Action item
Below are the records; retype them exactly and omit each picture.
-=-=-
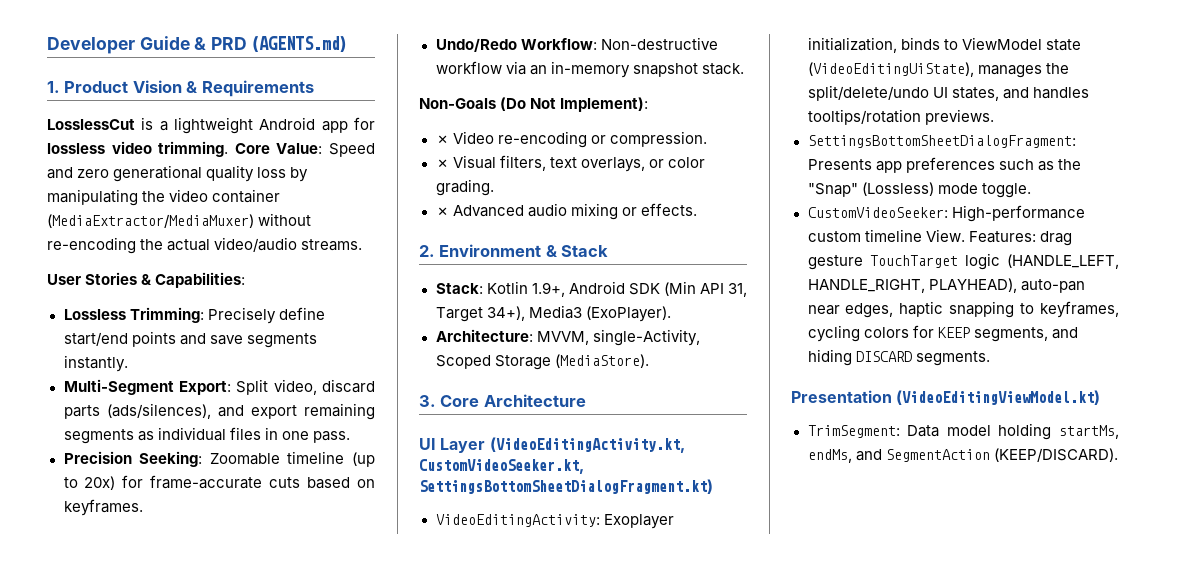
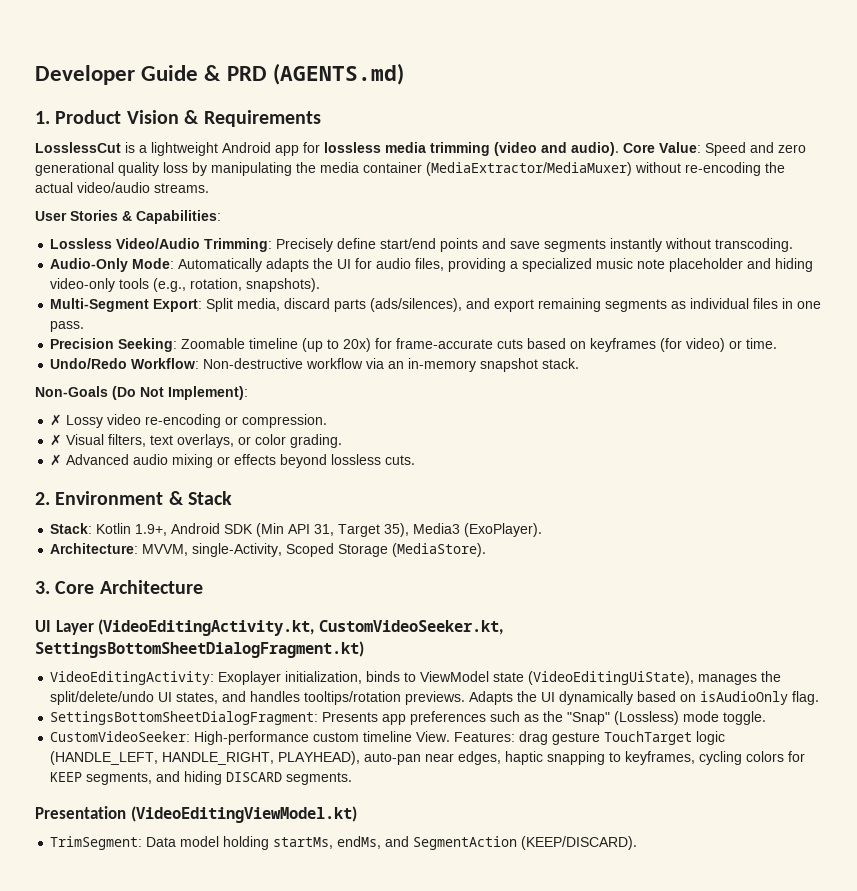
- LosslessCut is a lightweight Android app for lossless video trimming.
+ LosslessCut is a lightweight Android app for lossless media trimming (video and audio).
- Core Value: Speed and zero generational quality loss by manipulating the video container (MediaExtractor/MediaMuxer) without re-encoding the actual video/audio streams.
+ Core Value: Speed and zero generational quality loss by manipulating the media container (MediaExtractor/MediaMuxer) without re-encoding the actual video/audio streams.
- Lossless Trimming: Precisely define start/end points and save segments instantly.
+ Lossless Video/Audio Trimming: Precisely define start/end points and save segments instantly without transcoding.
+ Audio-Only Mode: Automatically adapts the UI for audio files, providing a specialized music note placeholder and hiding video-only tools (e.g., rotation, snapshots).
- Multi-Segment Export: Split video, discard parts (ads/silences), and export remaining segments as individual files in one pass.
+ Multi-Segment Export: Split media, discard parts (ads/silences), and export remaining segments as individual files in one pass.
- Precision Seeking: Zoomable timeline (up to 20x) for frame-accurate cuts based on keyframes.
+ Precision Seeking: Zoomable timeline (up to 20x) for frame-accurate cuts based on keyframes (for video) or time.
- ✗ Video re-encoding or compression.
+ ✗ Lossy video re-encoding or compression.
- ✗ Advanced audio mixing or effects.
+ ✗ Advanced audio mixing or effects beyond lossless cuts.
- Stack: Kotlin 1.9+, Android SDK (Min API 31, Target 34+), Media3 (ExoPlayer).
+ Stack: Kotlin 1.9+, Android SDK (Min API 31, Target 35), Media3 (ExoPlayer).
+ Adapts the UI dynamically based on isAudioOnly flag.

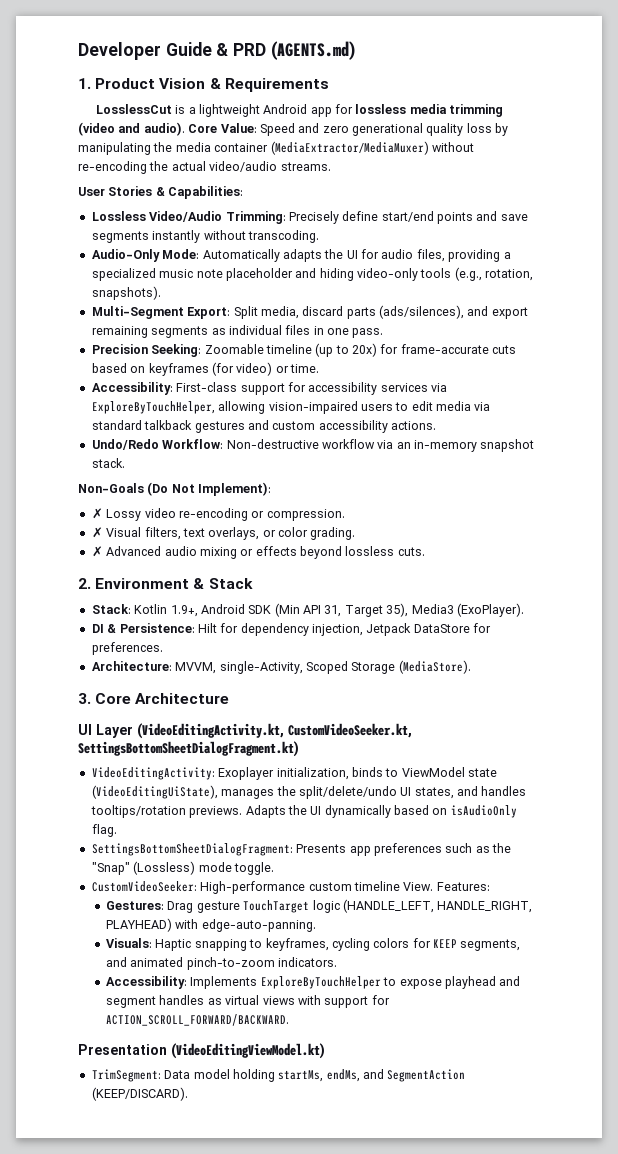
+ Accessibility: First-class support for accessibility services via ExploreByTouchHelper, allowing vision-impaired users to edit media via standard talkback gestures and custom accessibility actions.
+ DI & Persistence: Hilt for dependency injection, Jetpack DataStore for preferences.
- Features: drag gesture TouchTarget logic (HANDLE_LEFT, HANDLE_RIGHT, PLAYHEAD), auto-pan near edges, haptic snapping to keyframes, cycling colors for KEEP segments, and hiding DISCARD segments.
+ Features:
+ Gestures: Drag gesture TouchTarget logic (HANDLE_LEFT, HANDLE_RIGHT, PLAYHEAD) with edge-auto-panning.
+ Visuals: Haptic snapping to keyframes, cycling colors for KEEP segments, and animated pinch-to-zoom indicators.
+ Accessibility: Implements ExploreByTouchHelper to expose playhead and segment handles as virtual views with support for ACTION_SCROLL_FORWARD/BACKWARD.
-=-=-
Exercise result
- LosslessCut is a lightweight Android app for lossless video trimming.
+ LosslessCut is a lightweight Android app for lossless media trimming (video and audio).
- Core Value: Speed and zero generational quality loss by manipulating the video container (MediaExtractor/MediaMuxer) without re-encoding the actual video/audio streams.
+ Core Value: Speed and zero generational quality loss by manipulating the media container (MediaExtractor/MediaMuxer) without re-encoding the actual video/audio streams.
- Lossless Trimming: Precisely define start/end points and save segments instantly.
+ Lossless Video/Audio Trimming: Precisely define start/end points and save segments instantly without transcoding.
+ Audio-Only Mode: Automatically adapts the UI for audio files, providing a specialized music note placeholder and hiding video-only tools (e.g., rotation, snapshots).
- Multi-Segment Export: Split video, discard parts (ads/silences), and export remaining segments as individual files in one pass.
+ Multi-Segment Export: Split media, discard parts (ads/silences), and export remaining segments as individual files in one pass.
- Precision Seeking: Zoomable timeline (up to 20x) for frame-accurate cuts based on keyframes.
+ Precision Seeking: Zoomable timeline (up to 20x) for frame-accurate cuts based on keyframes (for video) or time.
- ✗ Video re-encoding or compression.
+ ✗ Lossy video re-encoding or compression.
- ✗ Advanced audio mixing or effects.
+ ✗ Advanced audio mixing or effects beyond lossless cuts.
- Stack: Kotlin 1.9+, Android SDK (Min API 31, Target 34+), Media3 (ExoPlayer).
+ Stack: Kotlin 1.9+, Android SDK (Min API 31, Target 35), Media3 (ExoPlayer).
+ Adapts the UI dynamically based on isAudioOnly flag.

+ Accessibility: First-class support for accessibility services via ExploreByTouchHelper, allowing vision-impaired users to edit media via standard talkback gestures and custom accessibility actions.
+ DI & Persistence: Hilt for dependency injection, Jetpack DataStore for preferences.
- Features: drag gesture TouchTarget logic (HANDLE_LEFT, HANDLE_RIGHT, PLAYHEAD), auto-pan near edges, haptic snapping to keyframes, cycling colors for KEEP segments, and hiding DISCARD segments.
+ Features:
+ Gestures: Drag gesture TouchTarget logic (HANDLE_LEFT, HANDLE_RIGHT, PLAYHEAD) with edge-auto-panning.
+ Visuals: Haptic snapping to keyframes, cycling colors for KEEP segments, and animated pinch-to-zoom indicators.
+ Accessibility: Implements ExploreByTouchHelper to expose playhead and segment handles as virtual views with support for ACTION_SCROLL_FORWARD/BACKWARD.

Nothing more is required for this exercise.